• _How to complete this task_:
Repeat exactly the lines below that lie between the line with "top: 315px;" and the line with "-317,22 +317,22 @@", counting both of those lines as part of the answer.

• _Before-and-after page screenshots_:
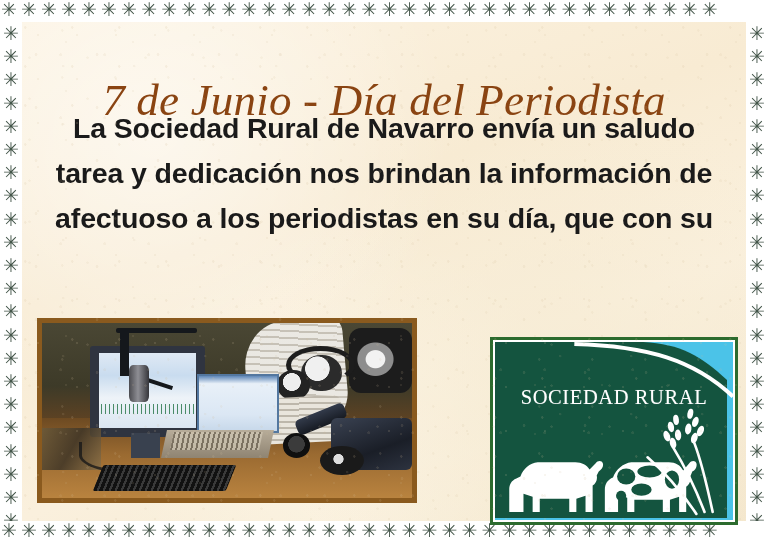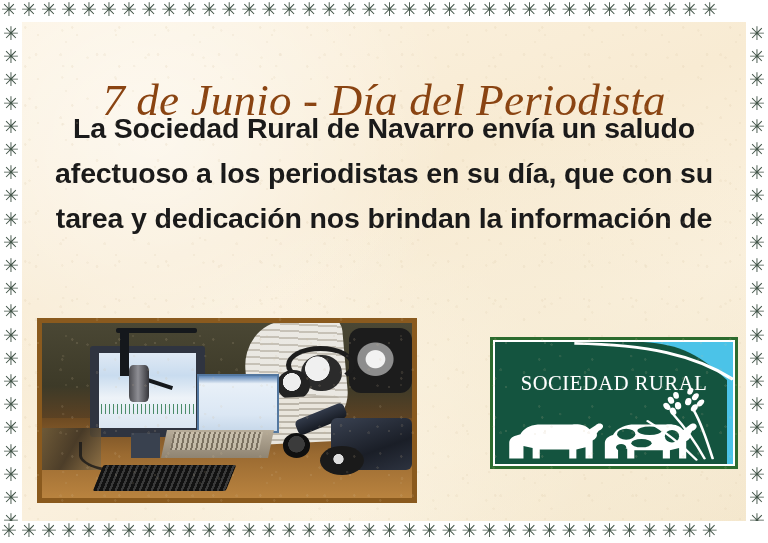--- a/index.html
+++ b/index.html
@@ -268,21 +268,21 @@
     border-radius: 0 0 0 60%;
     opacity: 0.8;
   }
 
   
   .logo-frame {
     position: absolute;
     left: 468px;
     top: 315px;
     width: 248px;
-    height: 132px;
+    height: 188px;
     border: 3px solid #2c6b2e;
     background: #ffffff;
     box-sizing: border-box;
     padding: 2px;
   }
   .logo-inner {
     position: relative;
     width: 100%;
     height: 100%;
     overflow: hidden;
@@ -317,22 +317,22 @@
   <div class="border-band band-bottom">✳✳✳✳✳✳✳✳✳✳✳✳✳✳✳✳✳✳✳✳✳✳✳✳✳✳✳✳✳✳✳✳✳✳✳✳</div>
   <div class="border-band band-left">✳✳✳✳✳✳✳✳✳✳✳✳✳✳✳✳✳✳✳✳✳✳</div>
   <div class="border-band band-right">✳✳✳✳✳✳✳✳✳✳✳✳✳✳✳✳✳✳✳✳✳✳</div>
 
   <div class="page-inner">
 
     <h1 class="headline">7 de Junio - Día del Periodista</h1>
 
     <div class="body-copy">
       <span class="ln">La Sociedad Rural de Navarro envía un saludo</span>
+      <span class="ln">tarea y dedicación nos brindan la información de</span>
       <span class="ln">afectuoso a los periodistas en su día, que con su</span>
-      <span class="ln">tarea y dedicación nos brindan la información de</span>
     </div>
 
     <div class="photo-frame">
       <div class="photo">
         <div class="desk"></div>
         <div class="news"></div>
         <div class="lens"></div>
         <div class="hp-band"></div>
         <div class="hp-cupL"></div>
         <div class="hp-cupR"></div>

• _Response_:
     top: 315px;
     width: 248px;
-    height: 132px;
+    height: 188px;
     border: 3px solid #2c6b2e;
     background: #ffffff;
     box-sizing: border-box;
     padding: 2px;
   }
   .logo-inner {
     position: relative;
     width: 100%;
     height: 100%;
     overflow: hidden;
@@ -317,22 +317,22 @@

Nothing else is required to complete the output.